Year of Award


Document Type


Degree Type

Doctor of Philosophy (PhD)

Degree Name


Other Degree Name/Area of Focus

Fluvial Geomorphology

Department or School/College

Department of Geosciences

Committee Chair

Andrew Wilcox

Commitee Members

Rebecca Bendick, Kelsey Jencso, Johnnie Moore, John Stella


University of Montana


Alluvial rivers have morphologies that are shaped to varying degrees by the character of the riparian vegetation they support. Floodplain vegetation produces bank cohesion, for example, which in turn is responsible for inducing river meandering that gives rise to in-channel bars suitable for pioneer vegetation recruitment. Once established, pioneer vegetation is inundated by channel-forming flows, where it interacts with flow and sediment transport processes. This dissertation quantifies interactions between in-channel pioneer vegetation, which is under-studied relative to floodplain vegetation, and river processes across spatial scales.

At the seedling scale, I link field experiments measuring woody riparian seedling uprooting forces to numerical calculations of flow forces. Seedling uprooting sets the trajectory of vegetation-river interactions that may ensue if vegetation survives, becomes established and alters river morphodynamics at the patch, bar, and reach scales. I constrain the differential controls on seedlings’ resisting force, and show that substantial bed scour is required to uproot seedlings. These constraints on seedling uprooting conditions inform management strategies aimed at increasing or decreasing riparian species.

I characterize relationships among topographic features created by vegetation patches on river bars and vegetation morphometric parameters. I show that flume-based hydraulic relationships poorly predict field observations. I also demonstrate that the signature of vegetation alters reach-scale morphology. This analysis, combined with one that characterizes the wavelengths of in-channel river topography, shows that vegetation and the topographic features it creates within a channel have a large influence on the distribution of shear stresses compared to other roughness features.

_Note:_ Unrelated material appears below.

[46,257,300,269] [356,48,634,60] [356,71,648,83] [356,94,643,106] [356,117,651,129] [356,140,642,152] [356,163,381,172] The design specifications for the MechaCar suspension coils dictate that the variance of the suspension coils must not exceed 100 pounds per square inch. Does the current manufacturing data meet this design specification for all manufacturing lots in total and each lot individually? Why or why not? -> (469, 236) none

Lastly, using a high-resolution hydrodynamic model that accounts for vegetation drag, I simulate the impact of vegetation succession on channel-bend and meander processes by changing the size and density of vegetation on an in-channel bar. A global sensitivity analysis shows that vegetation parameters are nearly as influential as channel characteristics in altering bend hydraulics. For a river reach, simulations show that a vegetated bar changes channel hydraulics and forces in a manner that would be expected to alter channel evolution, and explains qualitative observations of vegetation-mediated river morphologies. This research thus quantifies under which conditions pioneer seedlings can persist and alter channel topography, with implications for changing the morphology of rivers.